**TASK OBJECTIVE:** With the pictures left aside, write out exactly the lines of the listing below from the line with "margin-left: 45px ->" to the line with "top: 80px ->", both included, and only those.

**SOURCE INFORMATION:**
• • •

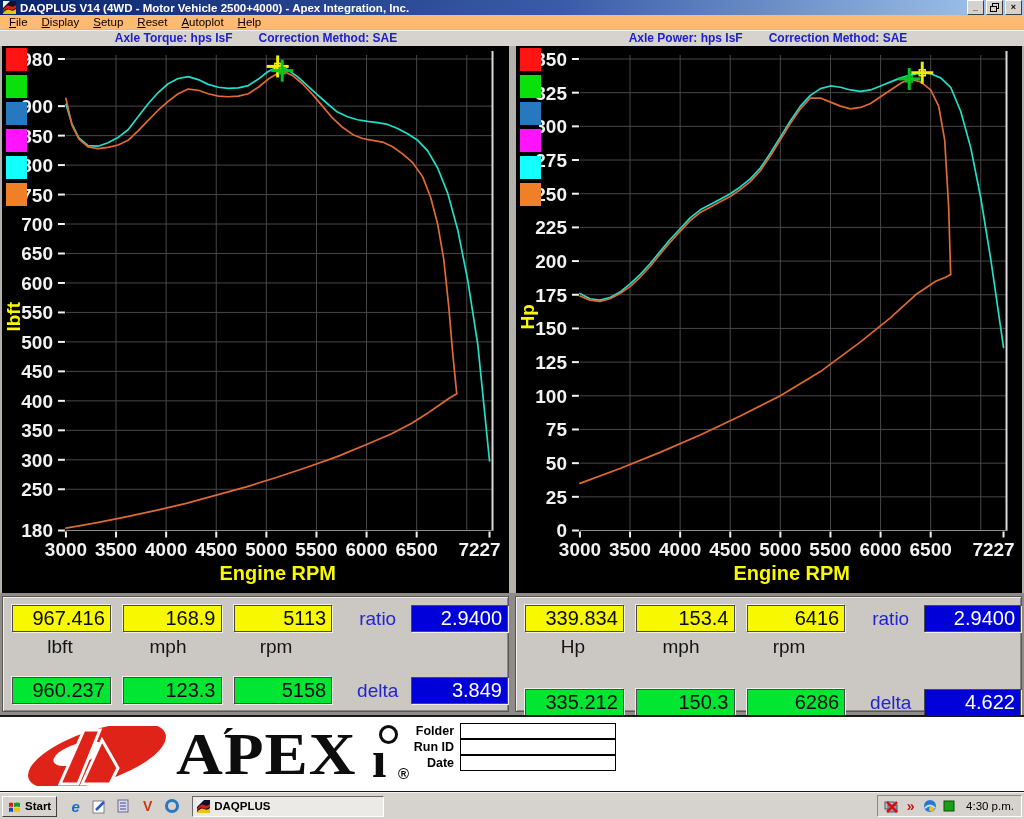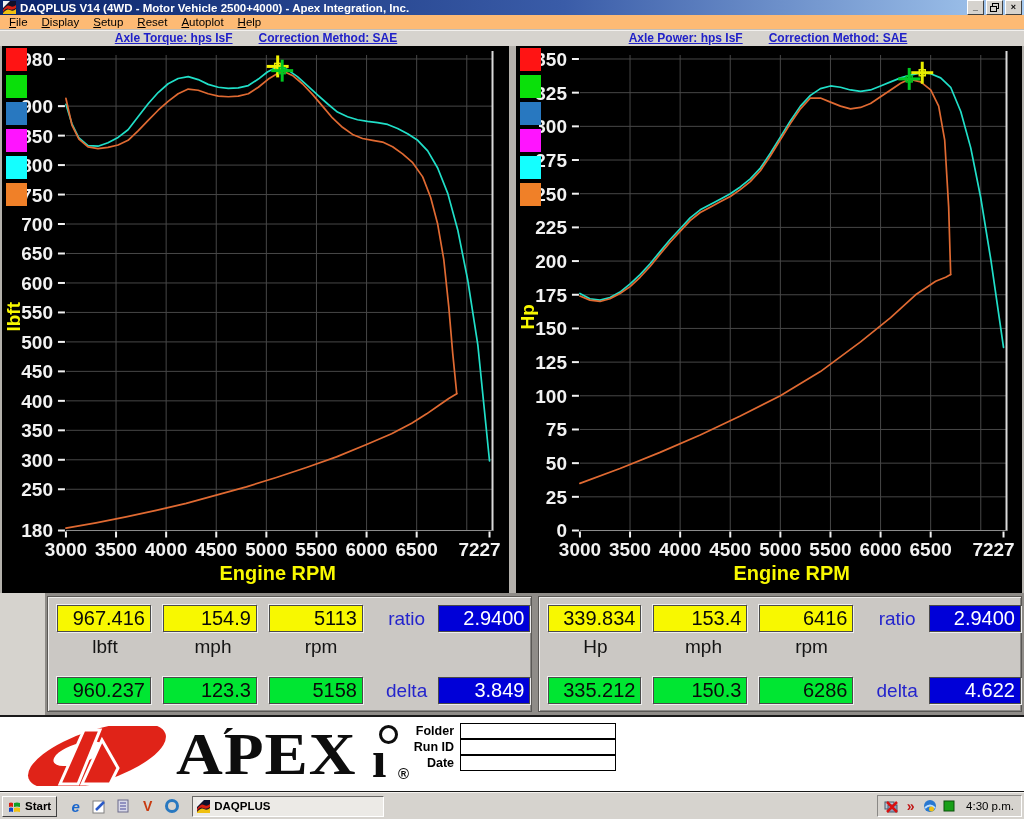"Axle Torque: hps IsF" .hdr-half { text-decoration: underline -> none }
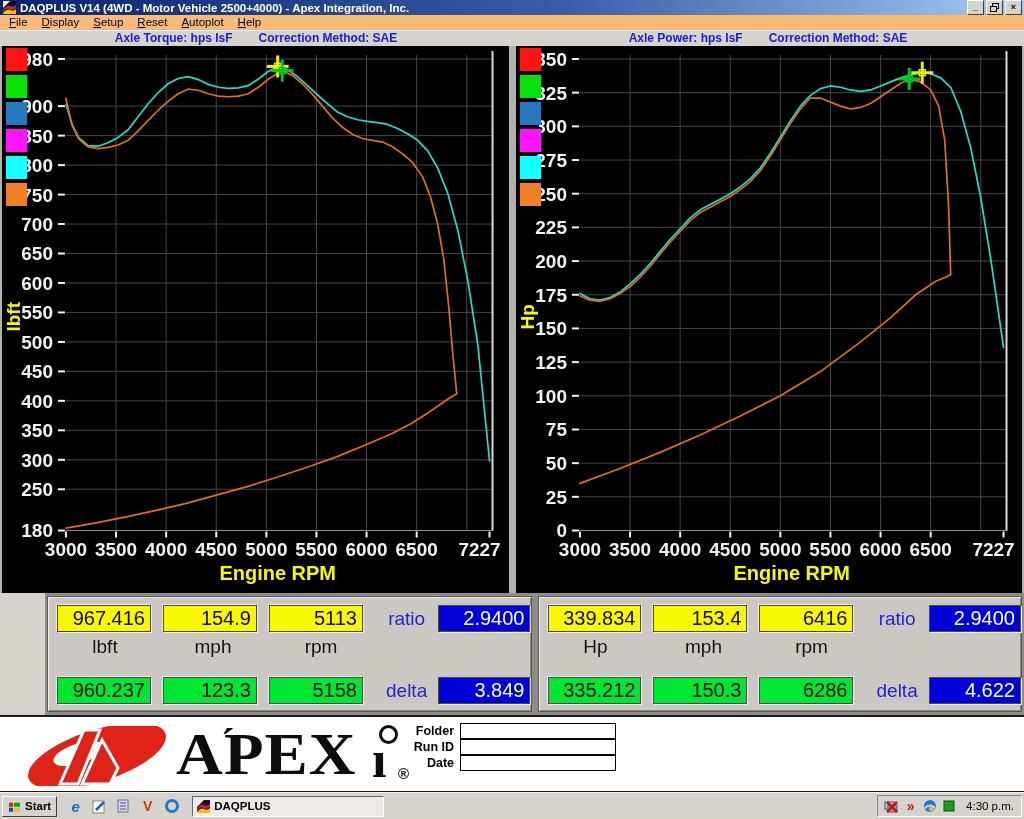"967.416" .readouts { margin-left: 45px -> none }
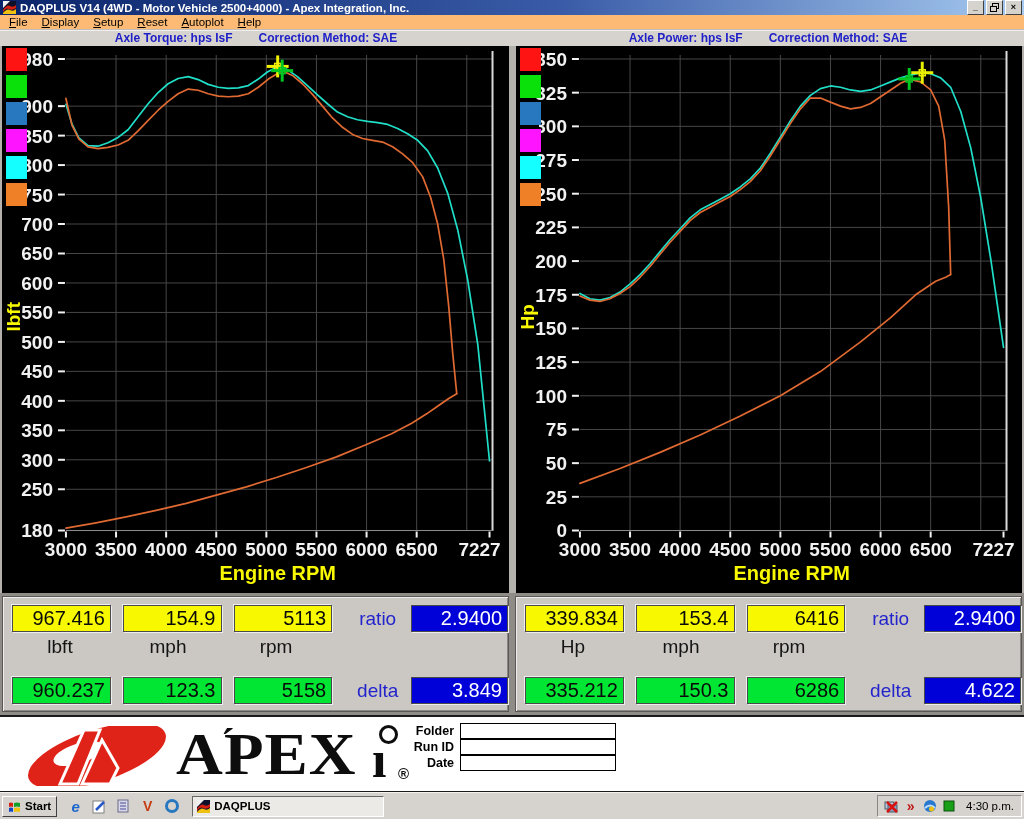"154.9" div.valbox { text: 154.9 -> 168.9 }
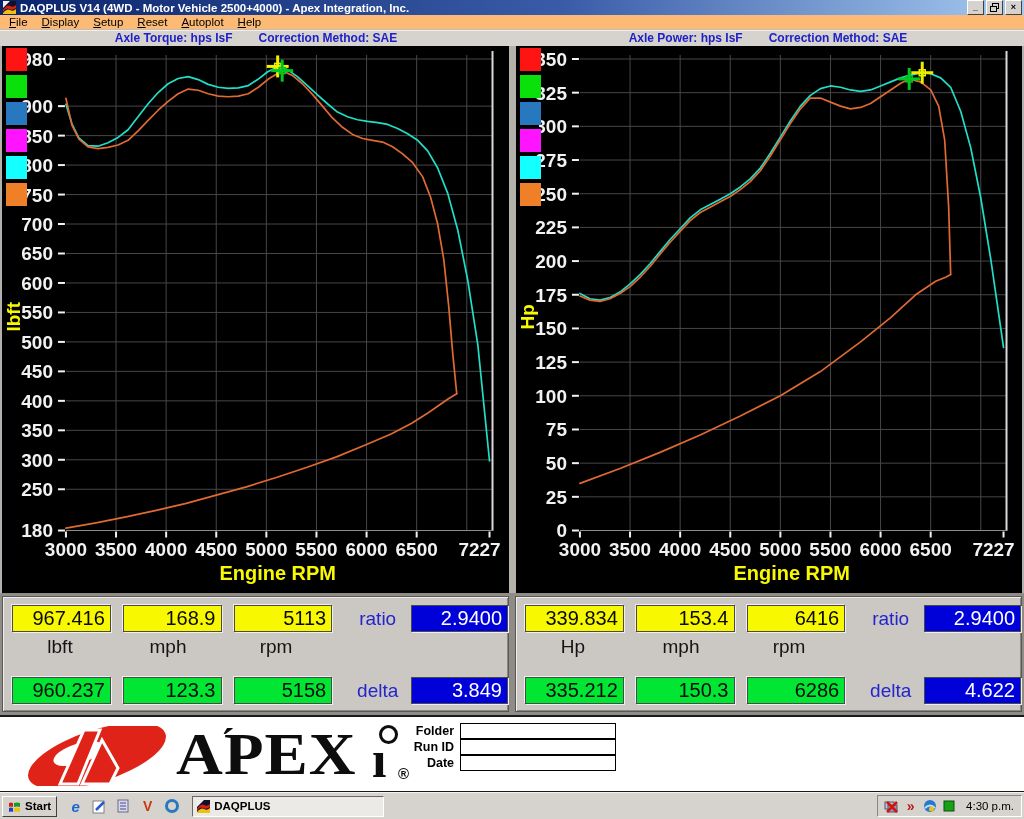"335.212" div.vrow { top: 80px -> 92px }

• • •

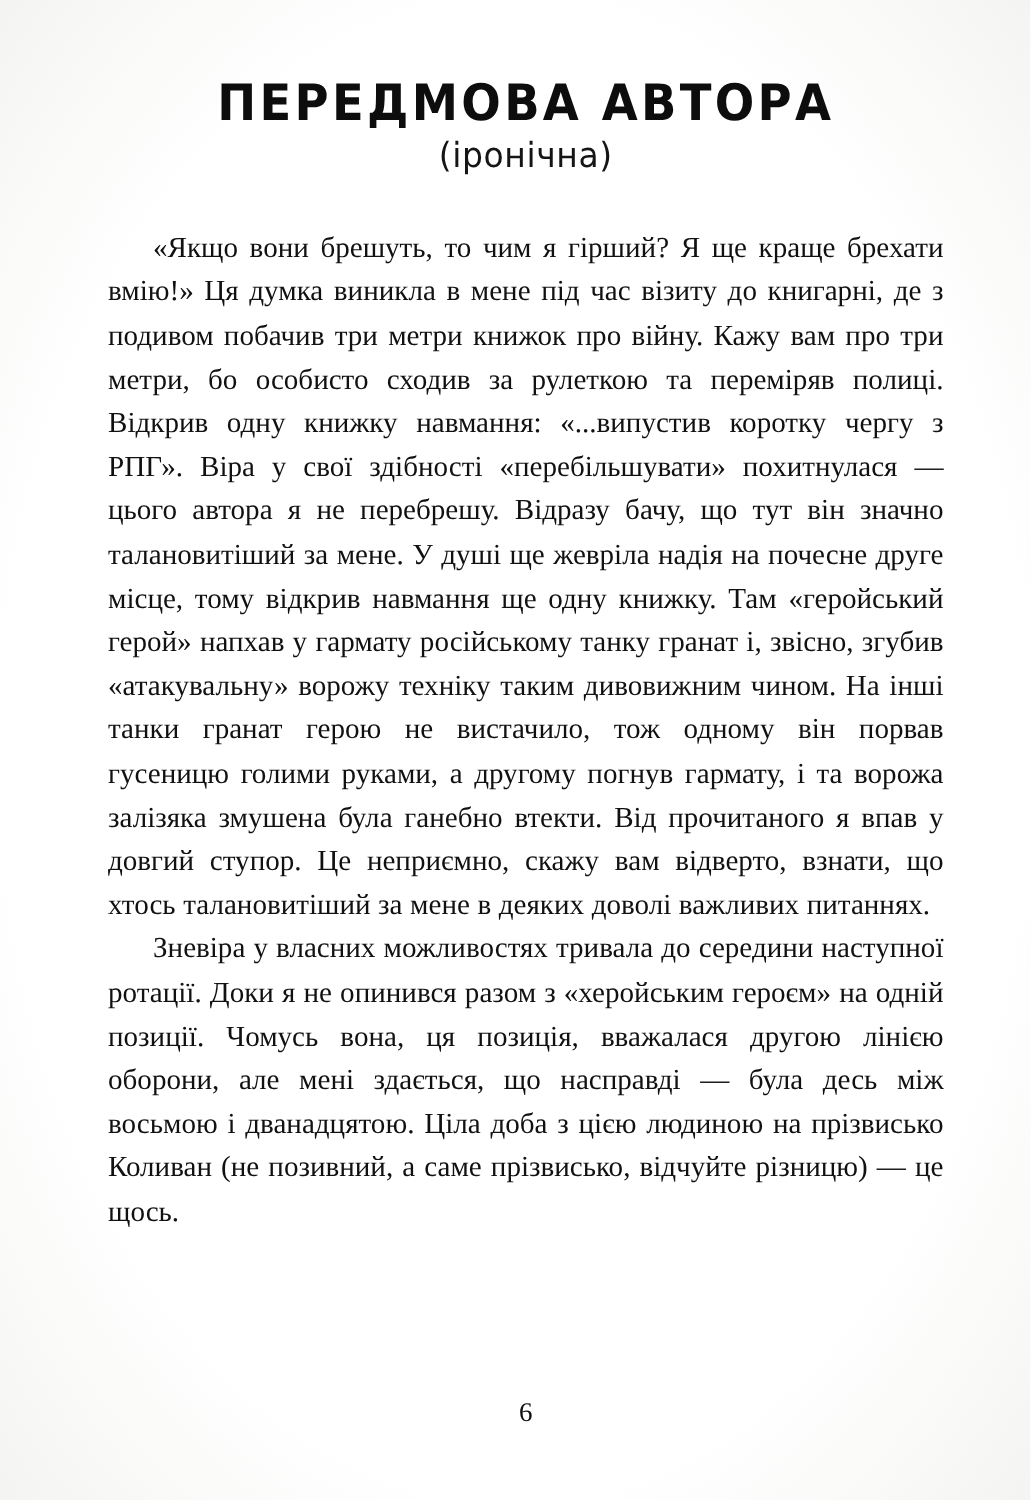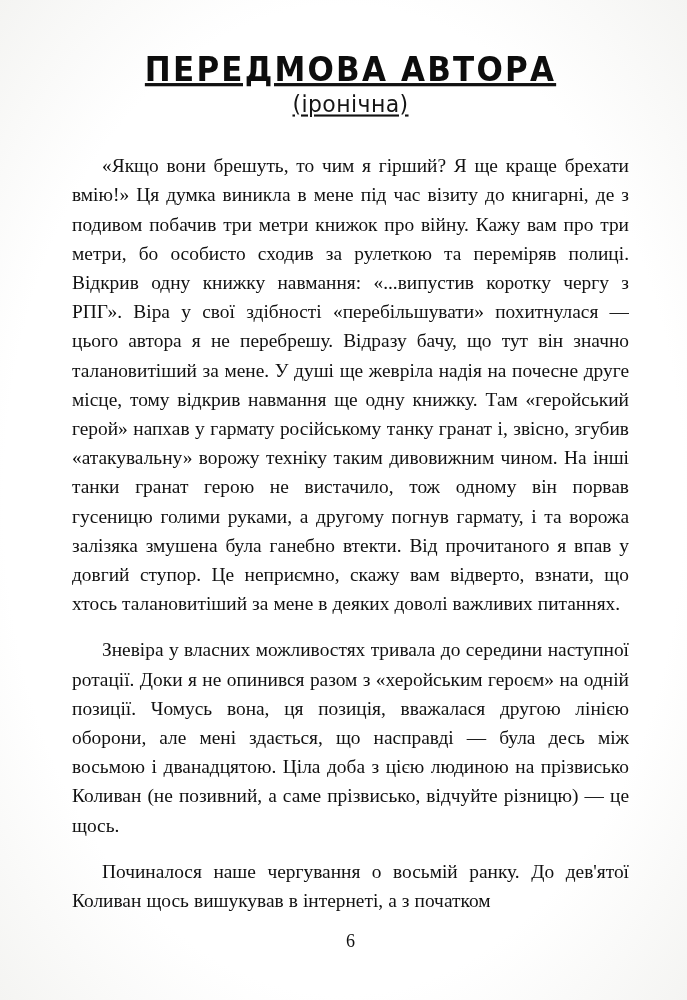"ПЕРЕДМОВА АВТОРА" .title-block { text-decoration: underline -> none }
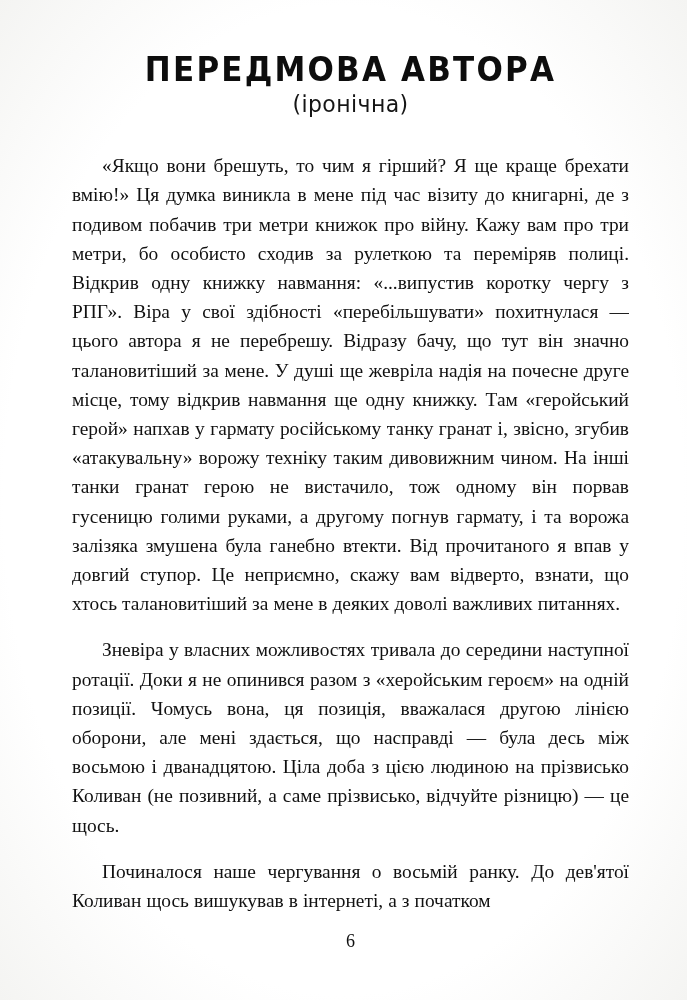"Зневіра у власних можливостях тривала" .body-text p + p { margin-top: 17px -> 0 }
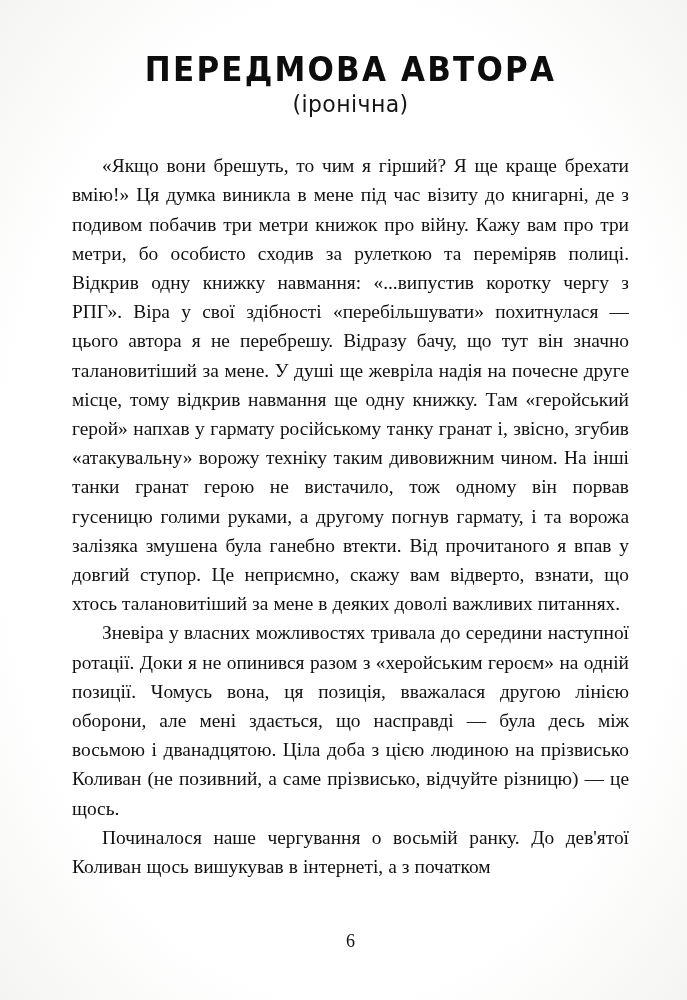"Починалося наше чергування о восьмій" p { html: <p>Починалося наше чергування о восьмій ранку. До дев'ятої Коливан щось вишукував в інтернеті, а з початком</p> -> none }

• • •

**FINISHED TASK:**
"967.416" .readouts { margin-left: 45px -> none }
"154.9" div.valbox { text: 154.9 -> 168.9 }
"335.212" div.vrow { top: 80px -> 92px }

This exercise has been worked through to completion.